Troubleshooting Conda Build Failures

When building a release candidate (RC) of E3SM-Unified, it’s common to encounter solver or build failures due to dependency conflicts, pinning mismatches, or version incompatibilities.

This page outlines common issues and how to debug them effectively.


Common Failure: Conda Solver Errors

The most frequent issue occurs during environment solving:

ResolvePackageNotFound:
  - some_package=1.2.3

Or more subtly:

Found conflicts! Looking for incompatible packages.
...UnsatisfiableError: The following specifications were found to be incompatible...

These often stem from:

  • Conflicting dependencies across packages

  • Incompatible versions due to partially-completed conda-forge migrations

  • Conda environment solver hitting internal limits


Strategy: Use conda_first_failure.py

To help identify the root cause, E3SM-Unified provides:

recipes/e3sm-unified/conda_first_failure.py

This utility performs a dry-run install using a list of dependencies, then uses bisection to find the first package that causes solver failure.

Usage

  1. Copy the list of dependencies from meta.yamlbuild: section into a text file (e.g., specs.txt)

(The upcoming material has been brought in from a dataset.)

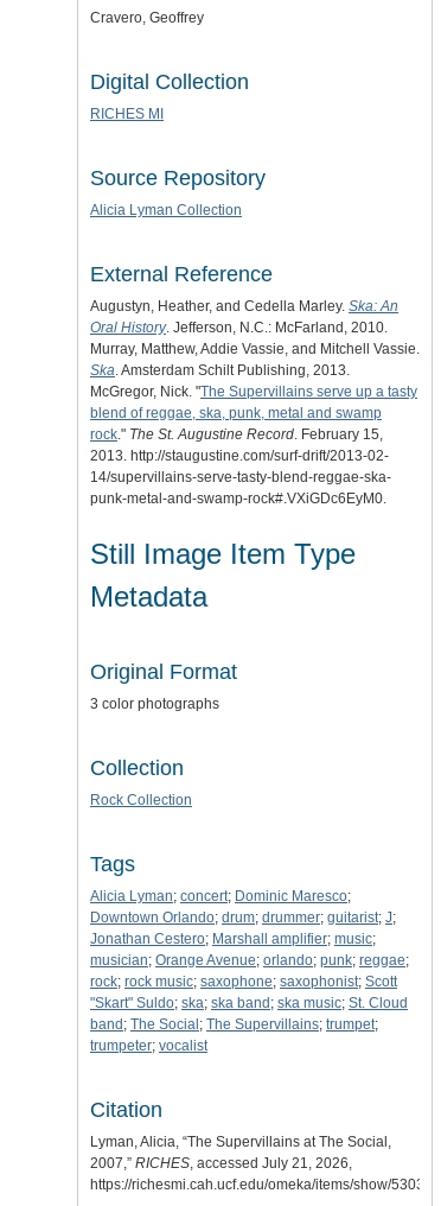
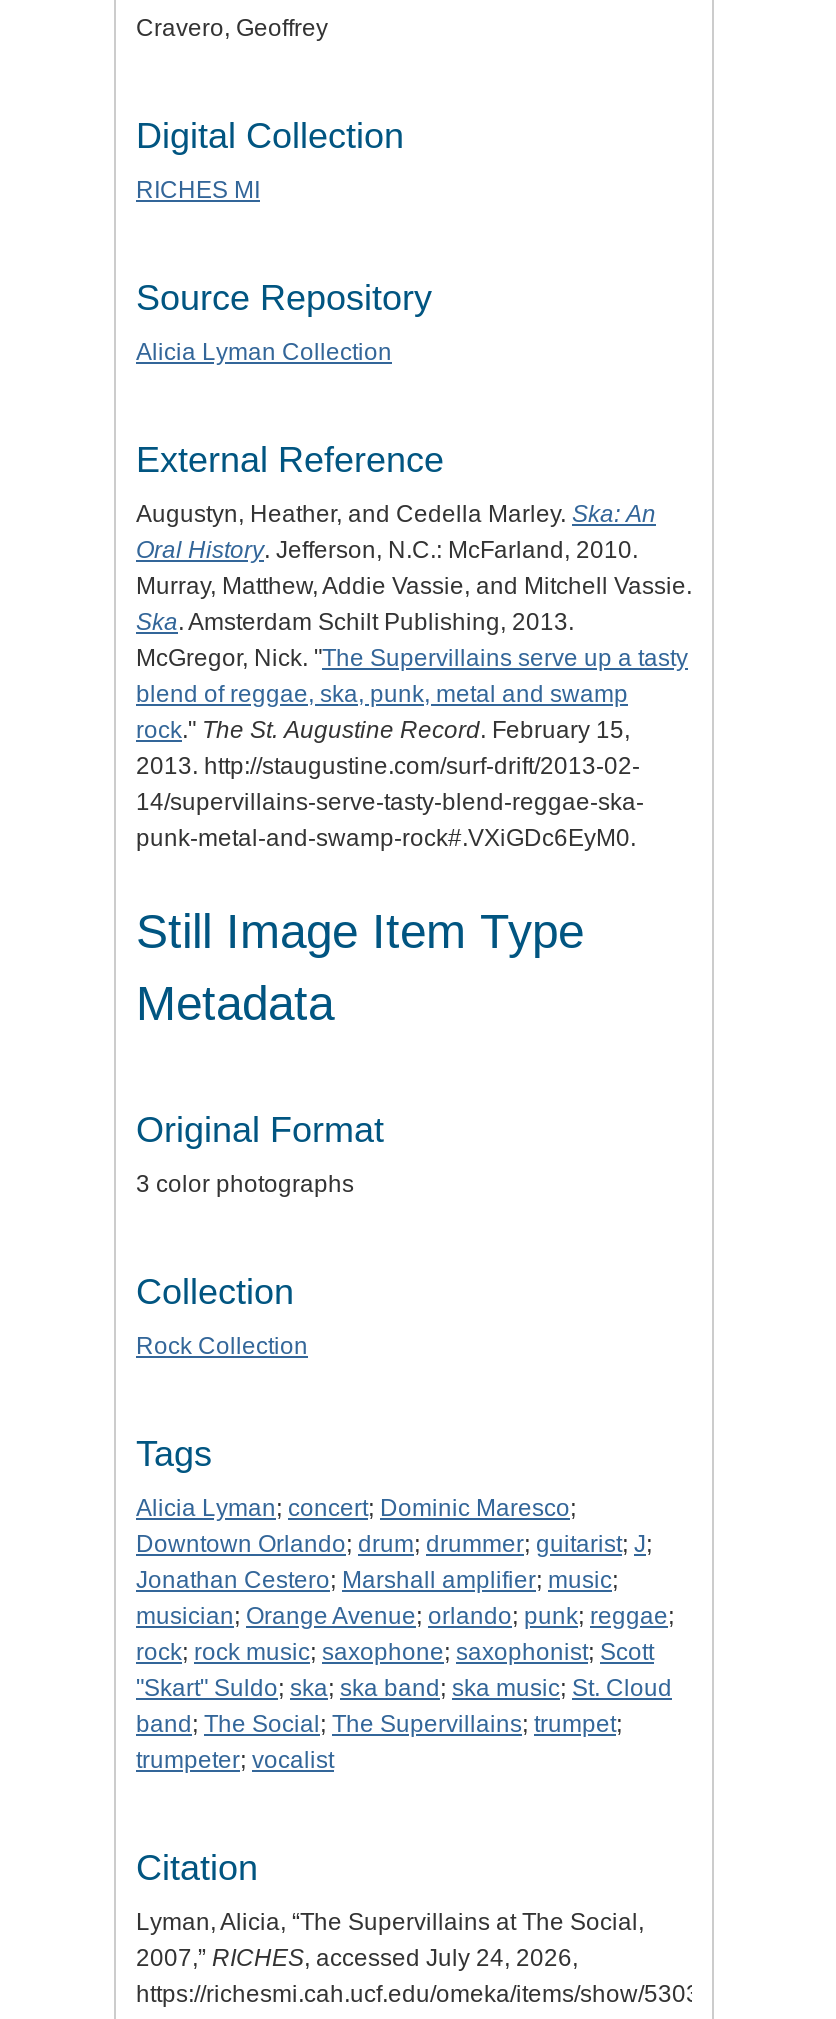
[90,1155,352,1171] 2007,” RICHES, accessed July 21, 2026, -> [136,1944,578,1972] 2007,” RICHES, accessed July 24, 2026,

  2. Constrain the python version to a single minor version, e.g.:

      - python >=3.10,<3.11
    
  3. Remove or replace any jinja2 emplating or conflicthing selector comments, for example:

    • replace {{ mpi_prefix }} with mpi_mpich or nompi

    • depending on the python version you are testing, pick only one of:

        - pyproj 3.6.1  # [py<310]
        - pyproj 3.7.0  # [py>=310]
      
  4. Run the script:

python conda_first_failure.py specs.txt
  1. The script will print the first package that causes a conflict.

Interpreting Results

  • The failing package might not be the root issue — it may simply conflict with another dependency in the list.

  • To explore this, move the failing package to the top of the list and re-run the script. The new failure likely points to a conflicting pair.

  • Examine the dependencies (via the respective conda-forge feedstocks) of the conflicting pair of packages to see if you can understand the conflict.


Advanced Debugging Tips

  • Add transitive dependencies to the specs.txt file (e.g., if the problem might involve hdf5, add libnetcdf, netcdf4, etc.)

  • Compare dependency trees using:

conda create --dry-run -n test-env <packages>
  • Use conda search <package> with --info to inspect available versions and build strings


When You’re Stuck

As the E3SM-Unified maintainer, you’re likely the most experienced person on the team when it comes to Conda packaging and dependency resolution.

If the conflict is particularly subtle or deep within upstream packages:

  • Dig into transitive dependencies (e.g., conda-tree can be useful)

  • Inspect recent changes to pinned versions in conda-forge

  • Examine dependency metadata from feedstocks

When further help is needed, reach out directly to:

  • Other E3SM tool maintainers (e.g., for e3sm_diags, mpas_analysis, etc.)

  • Colleagues with Spack or Conda-forge packaging experience

Ultimately, it’s up to the release engineer to resolve these issues through investigation, collaboration, or temporary workarounds until a proper fix is found.